If you’re a Gmail user who loves the Inbox Zero philosophy, than you should give Gmail’s Inbox (free) a shot, too, if you can score an invite.
Best for categorizing clutter: Inky Mail
An email account can quickly fill with a mashup of coupons, travel deals, and shipping notices, so Inky Mail (free) works to filter these out—that way, you’re not rummaging through this deluge while looking for that hotel reservation. The app’s home screen has 15 different categories for actions and messages, including a unified inbox, personal messages, social, packages, maps, contacts, and subscriptions.
The Filtered Inbox is the most powerful tool for focusing on essential correspondence, as it strips out all the excessive newsletters and weekend sale notices. Once there you can swipe to the right to get back to the app’s home screen
The different inboxes have other helpful tools for cleaning things out and offer quick access to your email list’s “unsubscribe” links.
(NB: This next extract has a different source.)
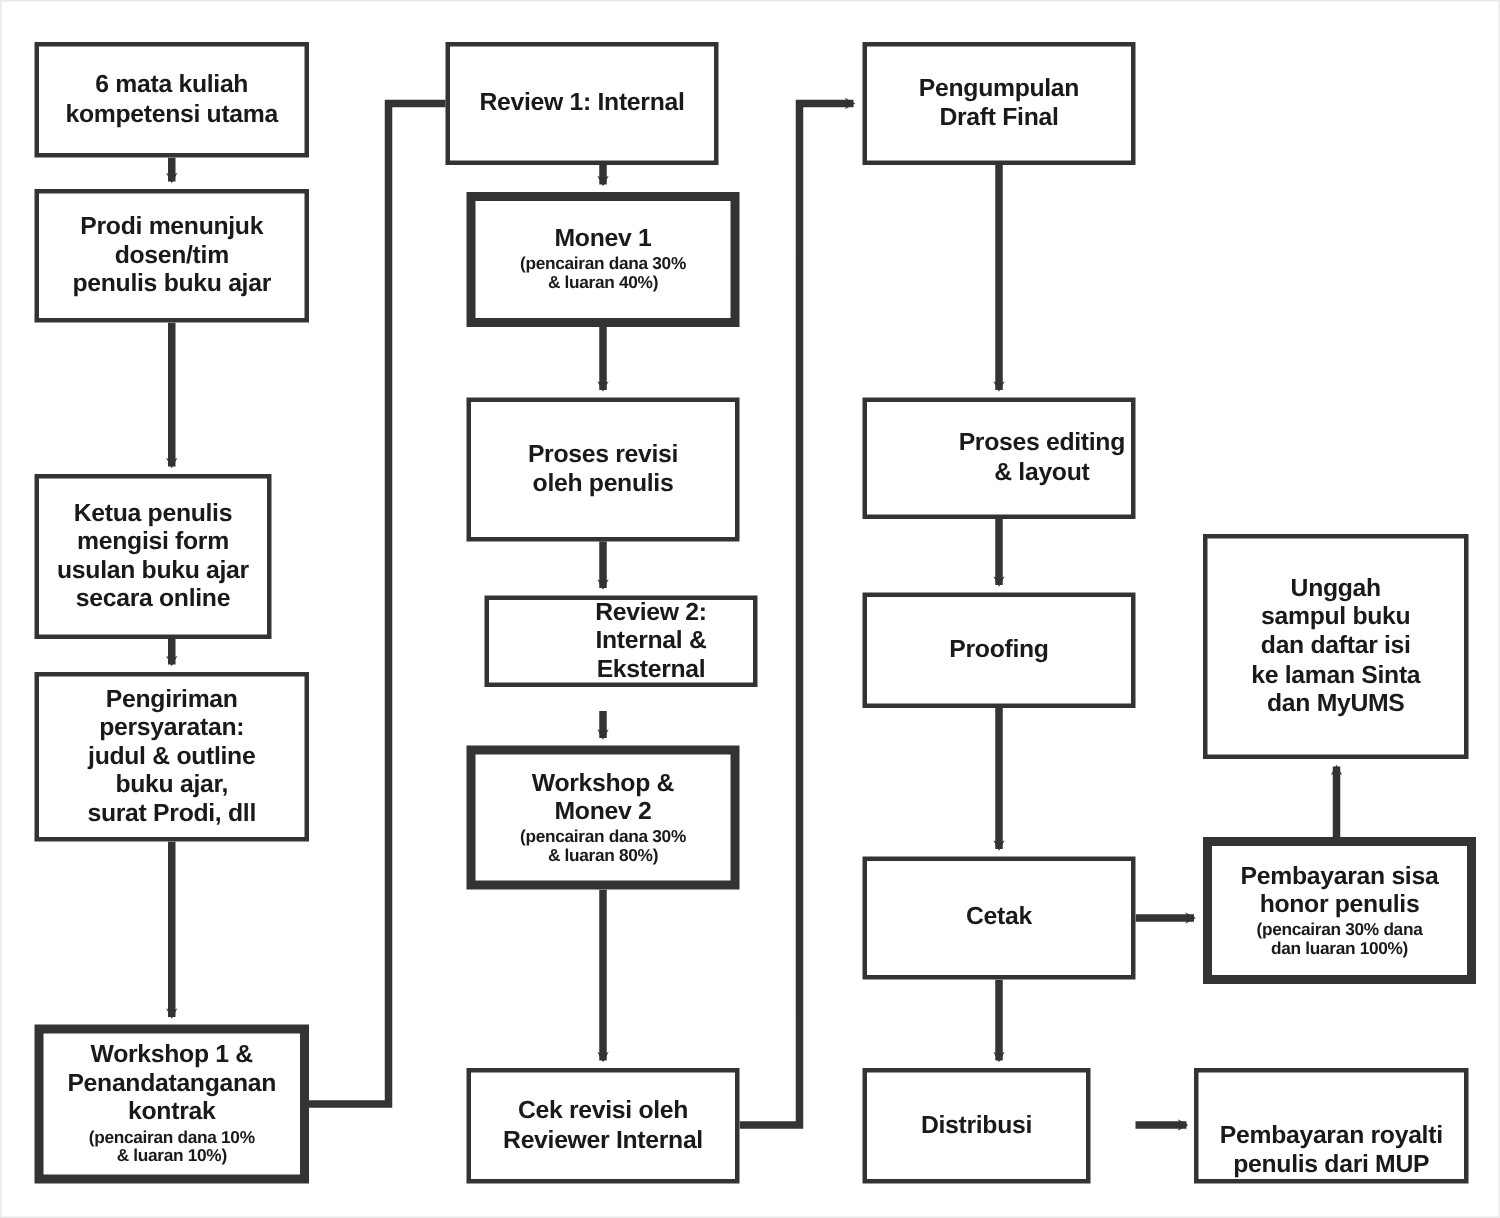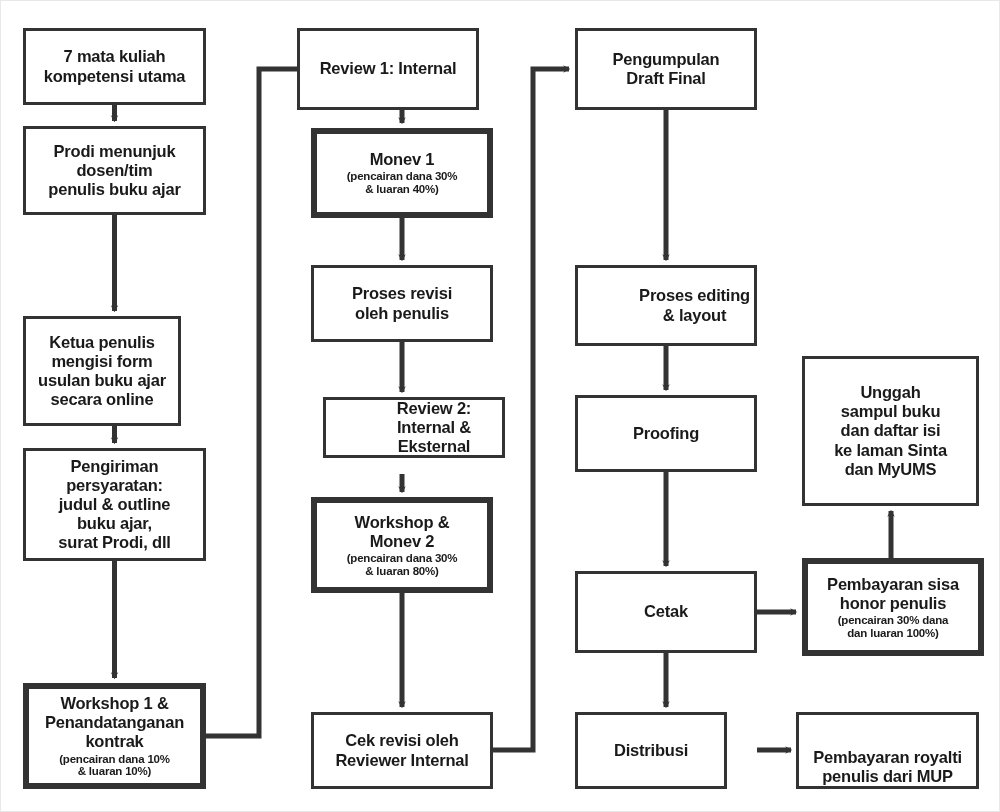"7 mata kuliah" div.title { text: 7 -> 6 }
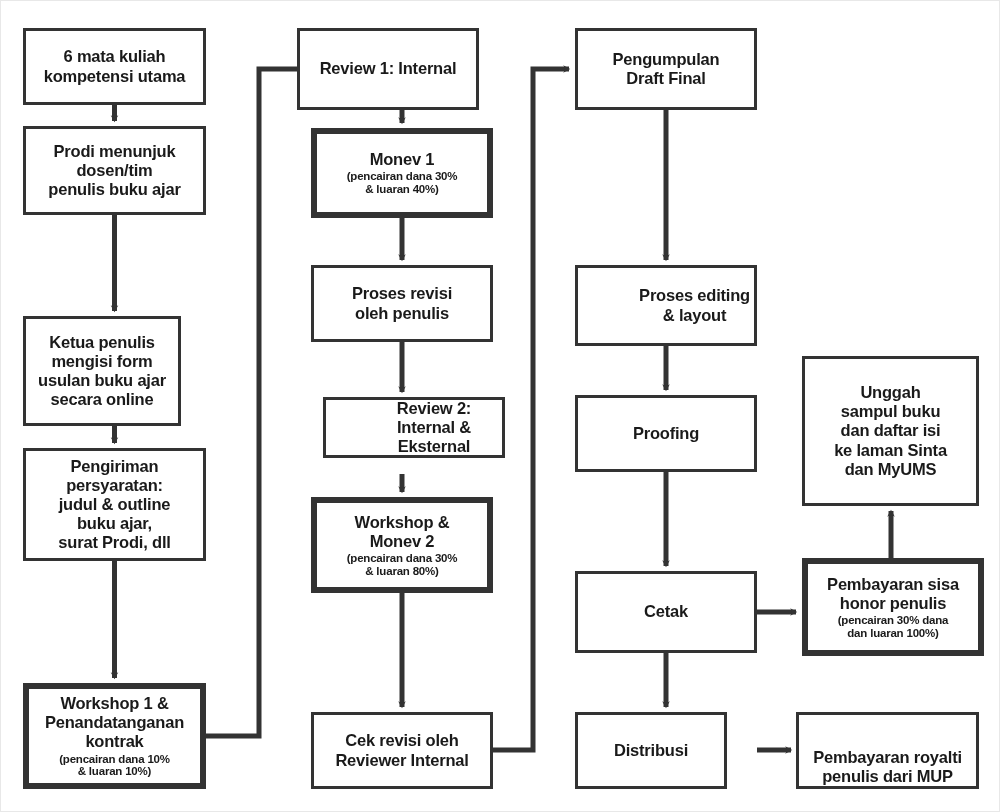"Proses revisi" div.node { height: 77px -> 96px }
It also offers a very helpful Today widget, which you can customize to show messages from one of your specific filters or the unified inbox.
Inky Mail is targeted more at consumer accounts, especially if you’d rather keep messages hanging around to avoid missing a great deal. it works with Gmail, iCloud, Outlook, AOL, Yahoo, IMAP, and POP accounts; Microsoft Exchange support is forthcoming.
Email is a hot app category that has new apps popping up all the time, each of which is designed to fit different needs and workflows. Though we think one of these apps will suit your style, most of them have free versions, so we encourage you to try a couple of them out to see what’s best for you. If there’s an app you love and we didn’t cover it here, let us know about it in the comments.
Editor’s note: This story was updated on November 11 at 12:00 p.m. PT to fix the spelling of Acompli.